Exercise directions: Look through the data below, tally the lines where "ihrer" occurs, and write the total alone.
Material provided START
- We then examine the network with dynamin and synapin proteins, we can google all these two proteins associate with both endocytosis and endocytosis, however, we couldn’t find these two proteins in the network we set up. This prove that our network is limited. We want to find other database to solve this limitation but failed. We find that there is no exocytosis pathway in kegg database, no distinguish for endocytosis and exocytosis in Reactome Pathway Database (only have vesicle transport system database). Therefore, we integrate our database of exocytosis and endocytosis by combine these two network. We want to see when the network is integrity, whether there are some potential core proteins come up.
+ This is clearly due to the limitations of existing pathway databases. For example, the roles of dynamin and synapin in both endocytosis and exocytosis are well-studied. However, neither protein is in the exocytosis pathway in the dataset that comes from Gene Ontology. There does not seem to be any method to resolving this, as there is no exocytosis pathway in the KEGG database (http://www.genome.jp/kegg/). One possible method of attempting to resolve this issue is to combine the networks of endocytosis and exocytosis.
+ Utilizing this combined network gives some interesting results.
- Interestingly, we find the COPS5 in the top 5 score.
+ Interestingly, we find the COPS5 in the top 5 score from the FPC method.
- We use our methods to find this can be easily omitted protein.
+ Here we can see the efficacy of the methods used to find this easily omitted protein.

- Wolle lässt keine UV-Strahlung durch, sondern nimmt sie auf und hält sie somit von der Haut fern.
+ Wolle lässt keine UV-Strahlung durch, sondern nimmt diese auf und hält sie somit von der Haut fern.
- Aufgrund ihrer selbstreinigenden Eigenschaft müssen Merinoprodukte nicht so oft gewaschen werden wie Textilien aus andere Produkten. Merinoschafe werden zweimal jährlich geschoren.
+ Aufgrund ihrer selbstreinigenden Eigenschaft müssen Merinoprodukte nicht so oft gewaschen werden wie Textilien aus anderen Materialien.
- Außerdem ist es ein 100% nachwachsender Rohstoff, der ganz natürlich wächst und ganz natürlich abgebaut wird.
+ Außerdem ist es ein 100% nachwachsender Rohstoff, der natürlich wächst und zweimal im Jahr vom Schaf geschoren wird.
Material provided END
Response area: 2